BEGIN Provided material
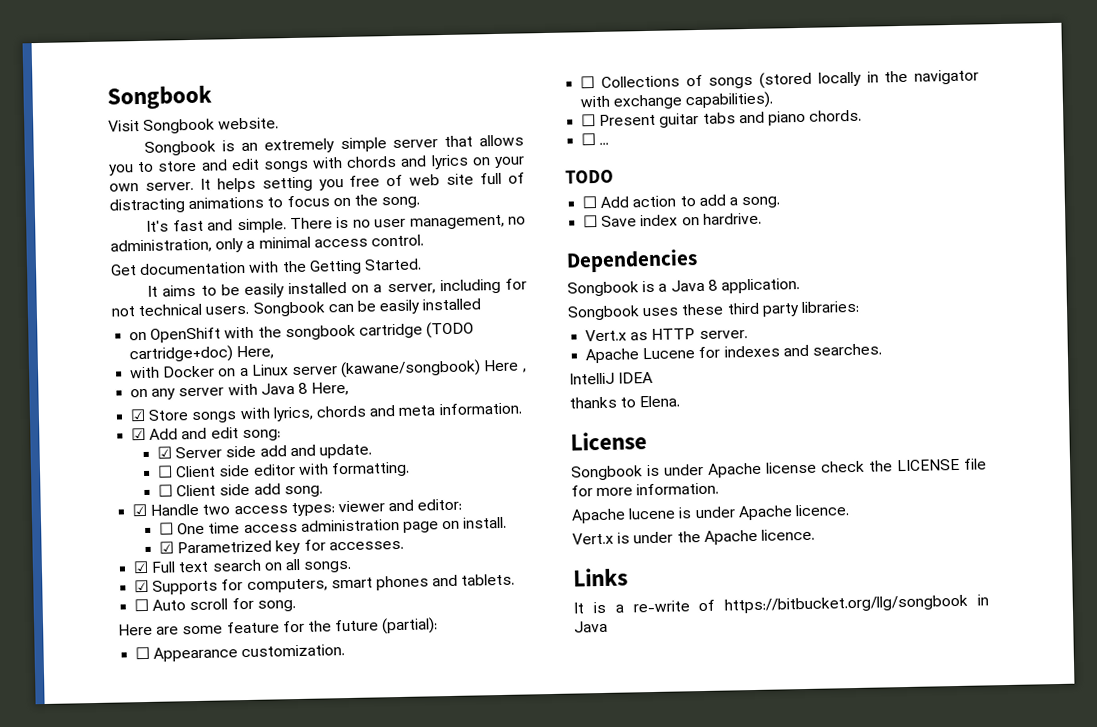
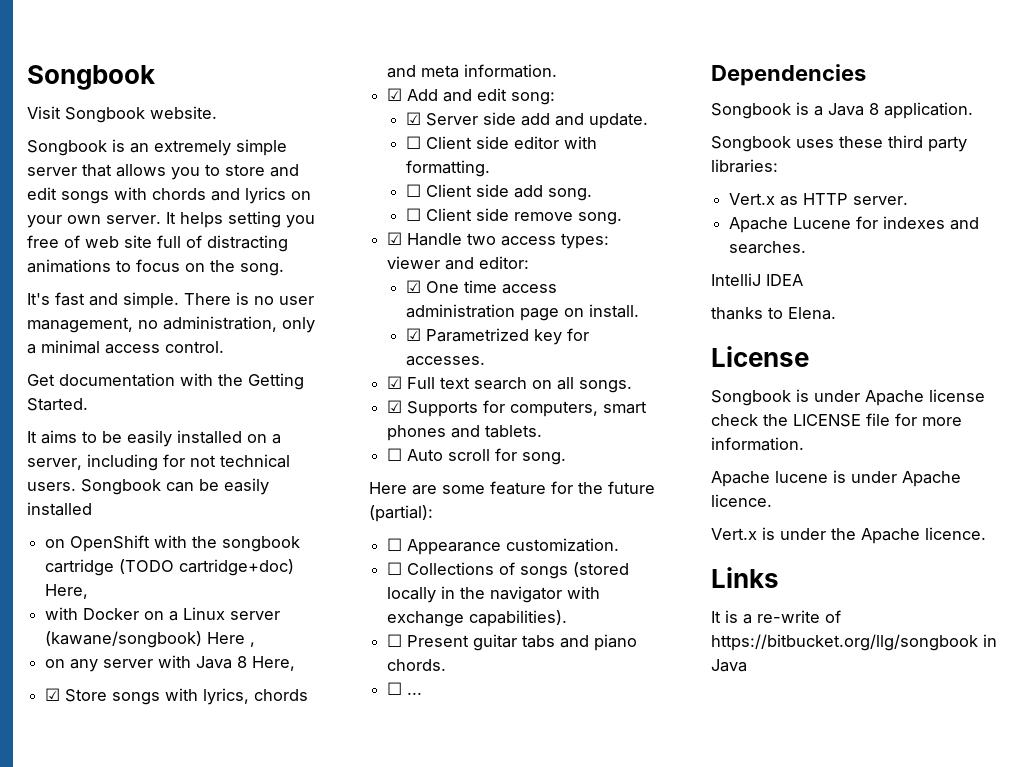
(323, 491) none -> [405,208,622,225] // ☐ Client side remove song.
[159,522,175,535] ☐ -> [405,280,421,293] ☑
[565,169,614,184] [582,194,781,209] [583,212,762,228] // TODO // ☐ Add action to add a song. // ☐ Save index on hardrive. -> (423, 693) none

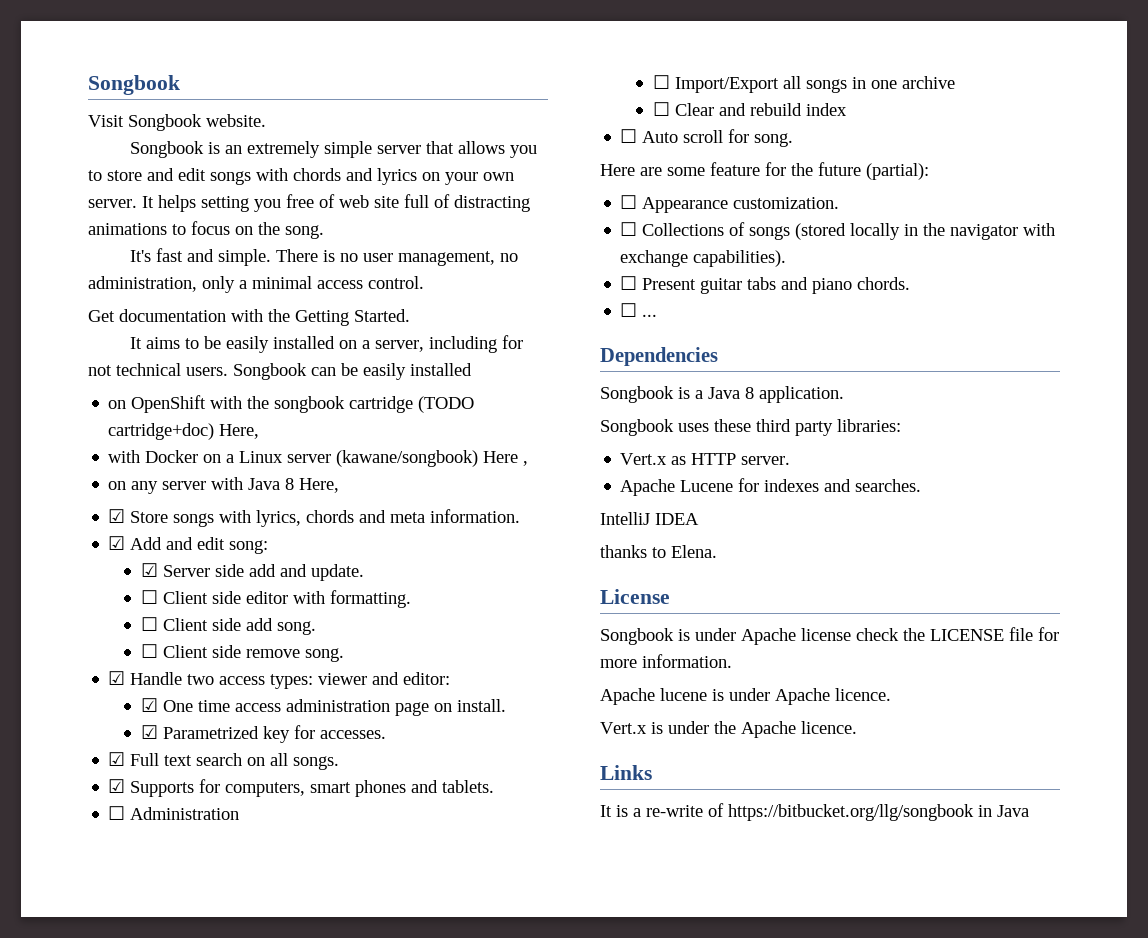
(543, 431) none -> [108,806,240,820] [652,75,955,93] [652,102,847,116] // ☐ Administration // ☐ Import/Export all songs in one archive // ☐ Clear and rebuild index

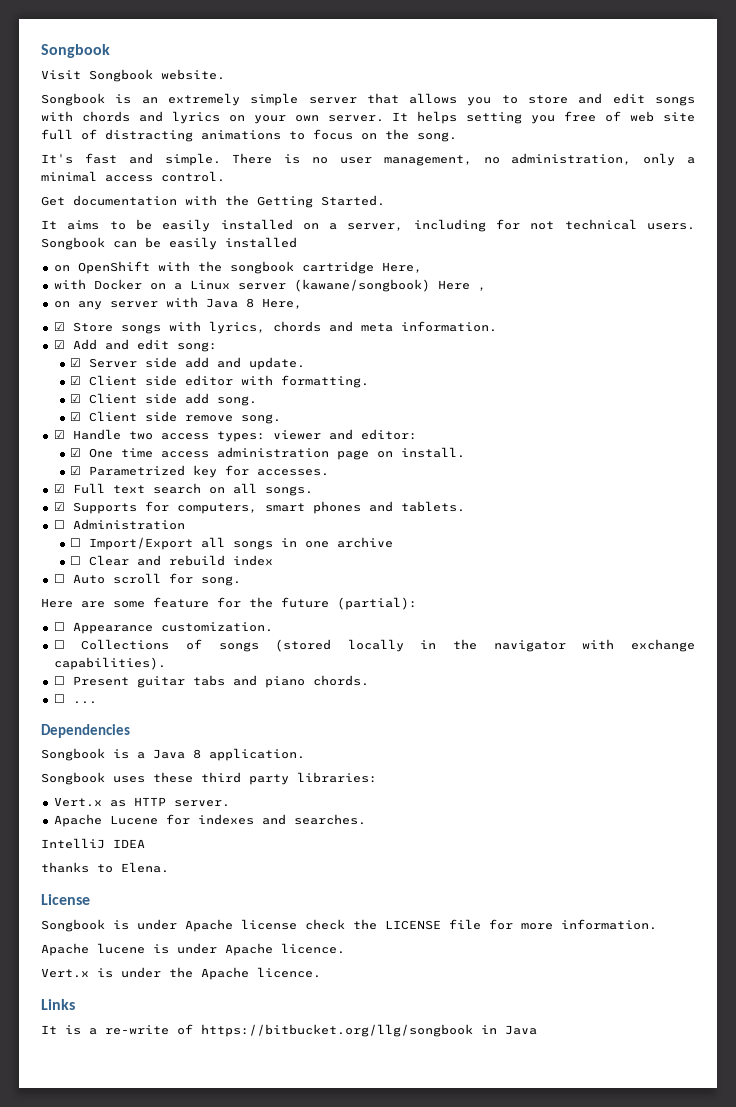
[418,396,475,413] [108,423,215,440] (TODO cartridge+doc) -> (374, 267) none
[140,590,158,604] ☐ -> [70,376,82,385] ☑
[140,617,158,631] ☐ -> [70,394,82,403] ☑
[140,644,158,658] ☐ -> [70,412,82,421] ☑

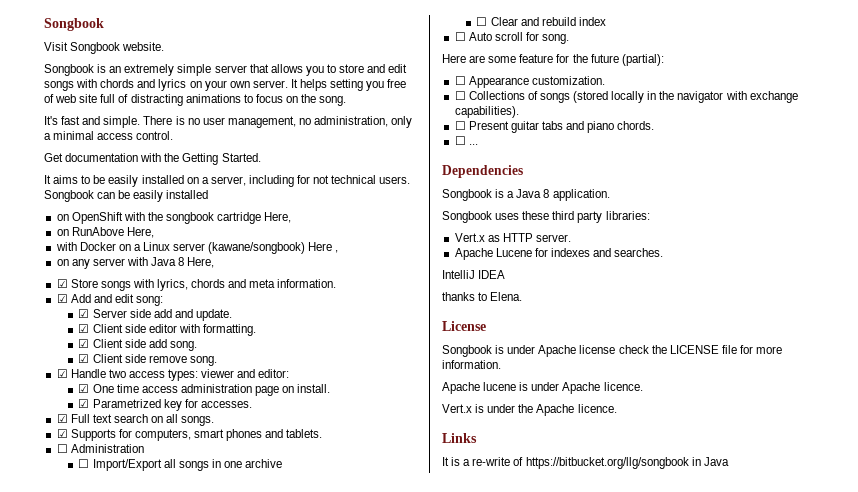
(422, 267) none -> [56,227,154,238] // on RunAbove Here,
END Provided material
> _Try it_:
Return exactly the lines running from the line with "[140,617,158,631] ☐ -> [70,394,82,403] ☑" through the final line of the listing. Leave the pictures out.

> _Result of the exercise_:
[140,617,158,631] ☐ -> [70,394,82,403] ☑
[140,644,158,658] ☐ -> [70,412,82,421] ☑

(422, 267) none -> [56,227,154,238] // on RunAbove Here,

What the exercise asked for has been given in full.